# [WORK REQUEST]
Reproduce, word for word, the lines in the material below starting with the one that has "none -> <div>Політичний" and going on through the one that has "none -> <div>Вироблення". Leave out all pictures.
━━ MATERIAL PROVIDED ━━
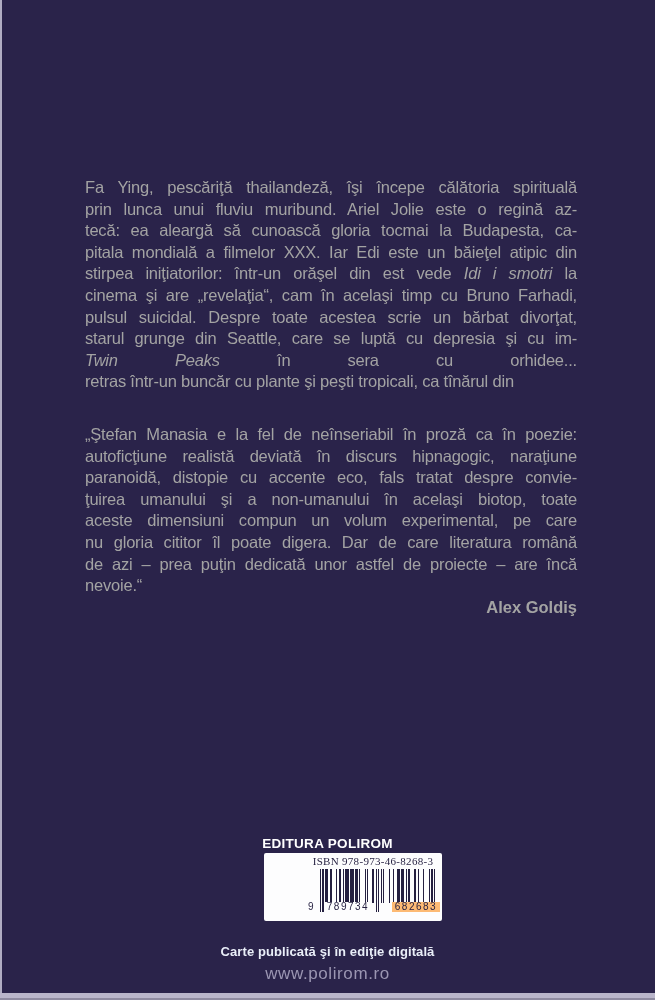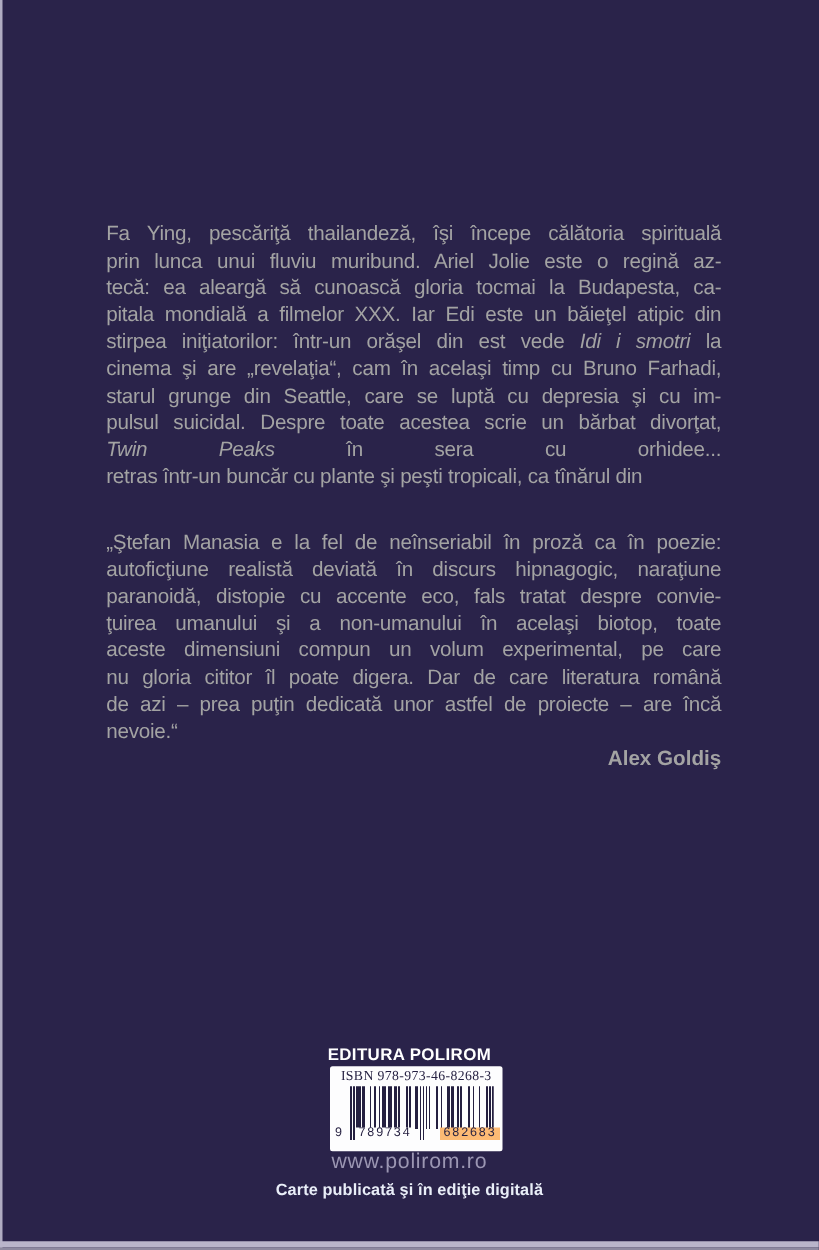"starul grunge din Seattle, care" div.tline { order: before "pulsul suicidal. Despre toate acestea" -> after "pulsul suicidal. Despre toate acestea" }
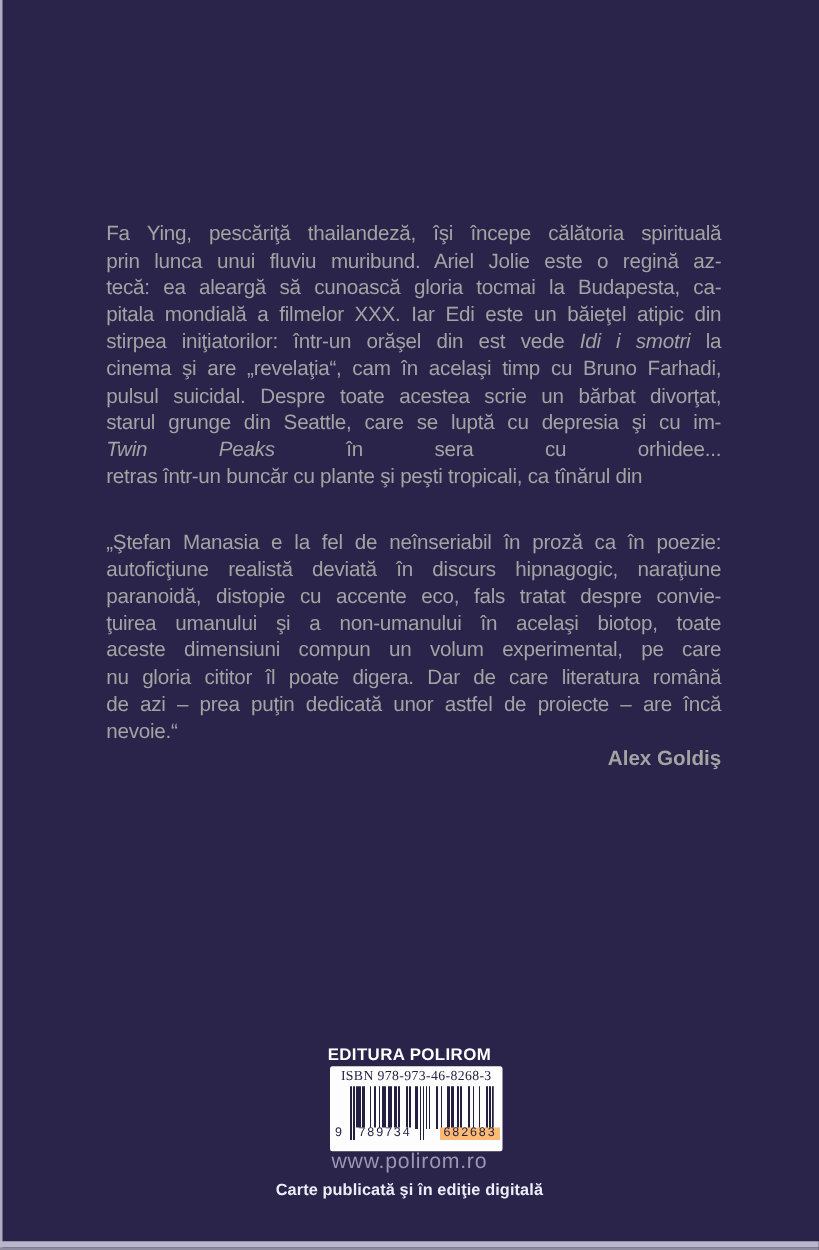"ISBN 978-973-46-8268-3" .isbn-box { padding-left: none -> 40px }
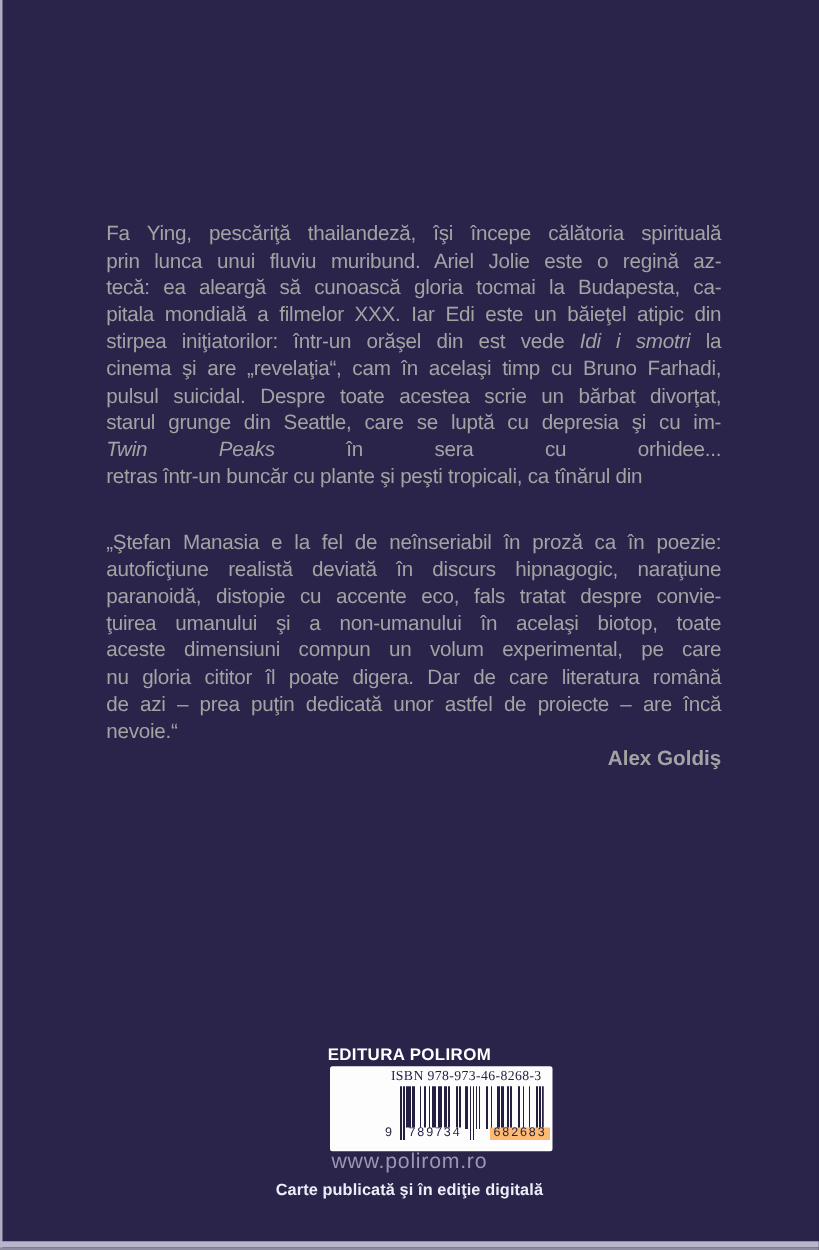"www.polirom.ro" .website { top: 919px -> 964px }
━━━
━━ MATERIAL PROVIDED ━━
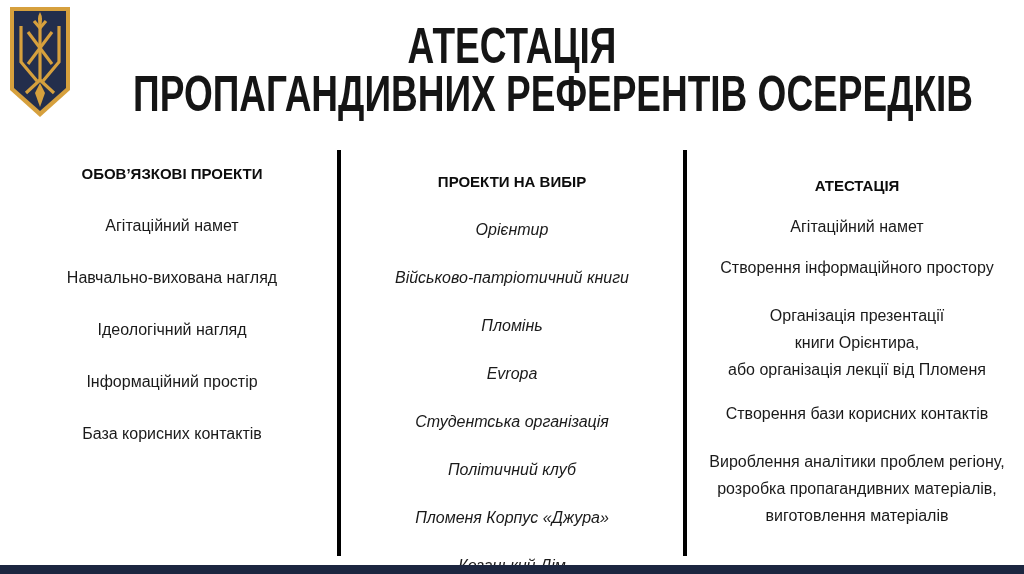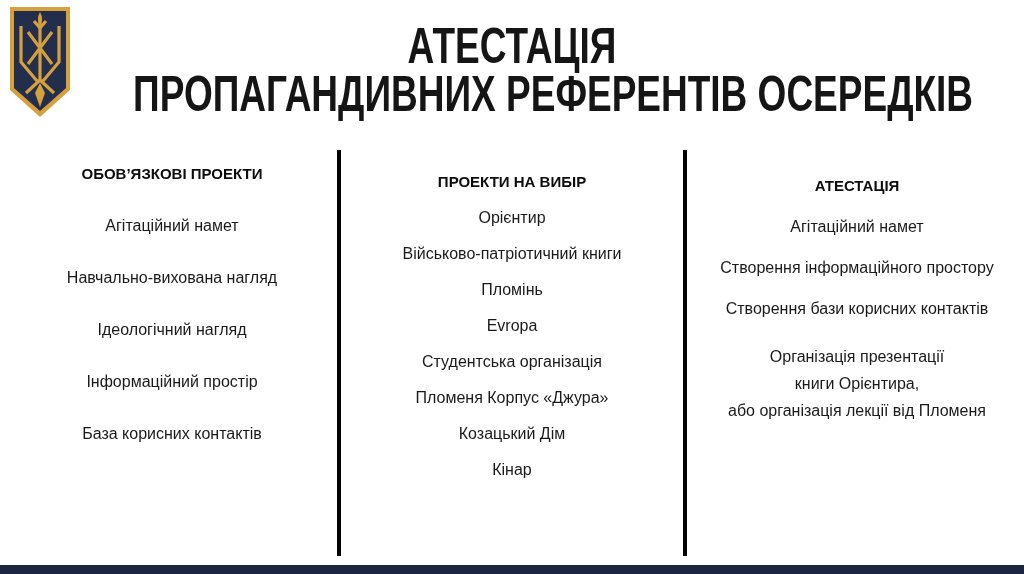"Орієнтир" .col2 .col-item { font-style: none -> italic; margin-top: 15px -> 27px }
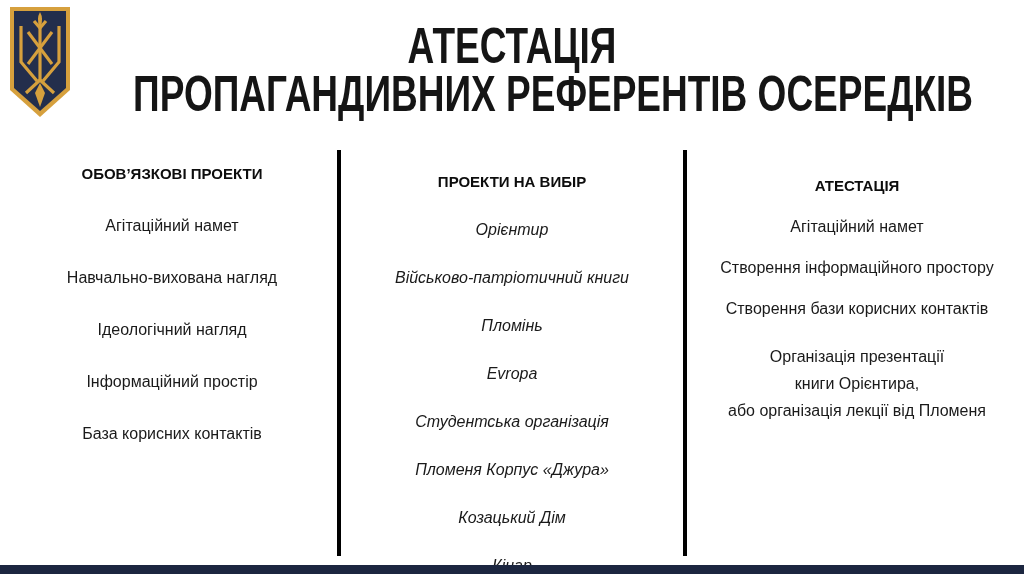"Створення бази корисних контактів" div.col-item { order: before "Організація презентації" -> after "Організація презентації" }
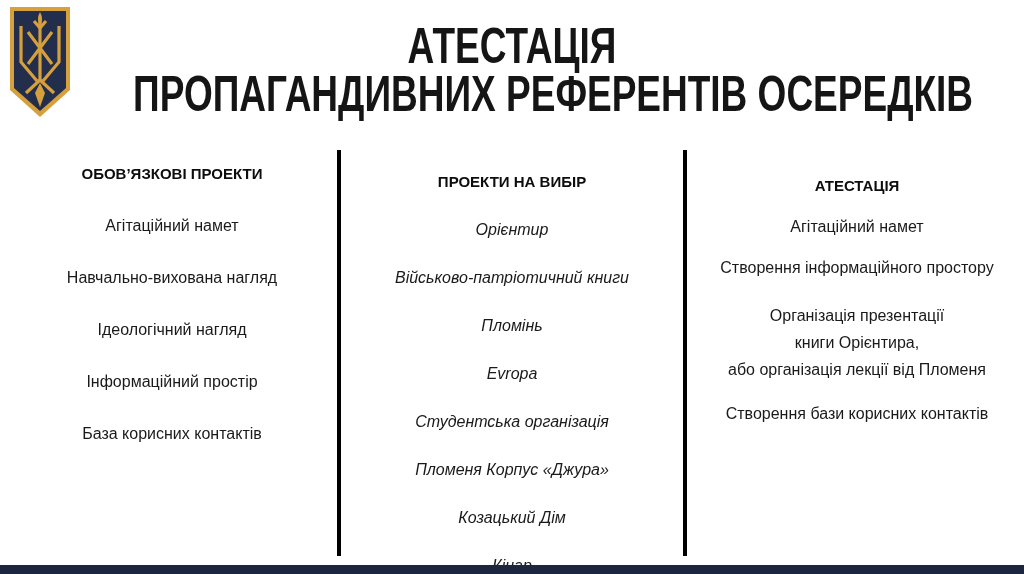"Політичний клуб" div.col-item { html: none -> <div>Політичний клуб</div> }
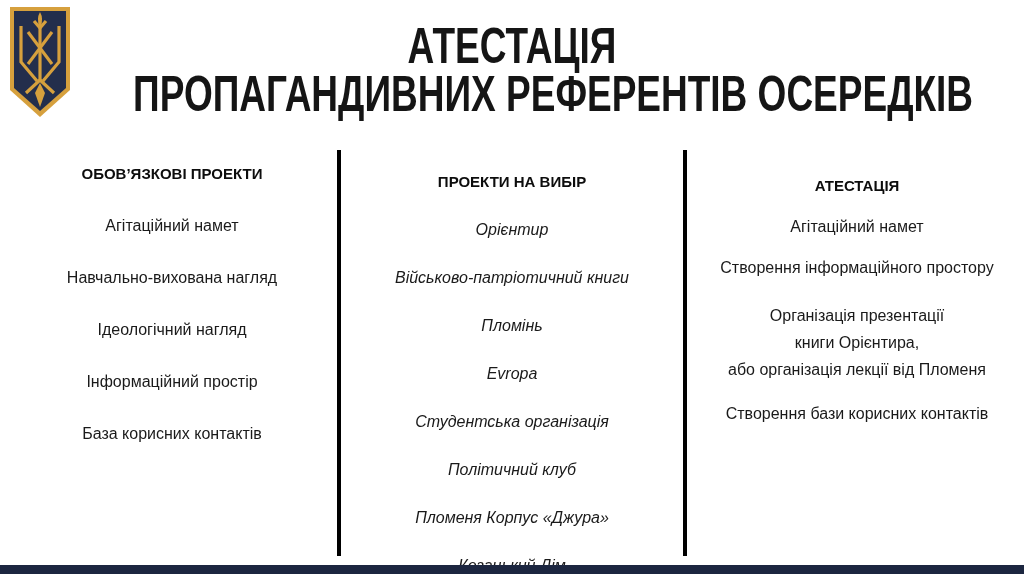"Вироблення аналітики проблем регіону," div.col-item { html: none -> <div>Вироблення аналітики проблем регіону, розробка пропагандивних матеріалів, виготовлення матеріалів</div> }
━━━
# [ANSWER SPACE]
"Політичний клуб" div.col-item { html: none -> <div>Політичний клуб</div> }
"Вироблення аналітики проблем регіону," div.col-item { html: none -> <div>Вироблення аналітики проблем регіону, розробка пропагандивних матеріалів, виготовлення матеріалів</div> }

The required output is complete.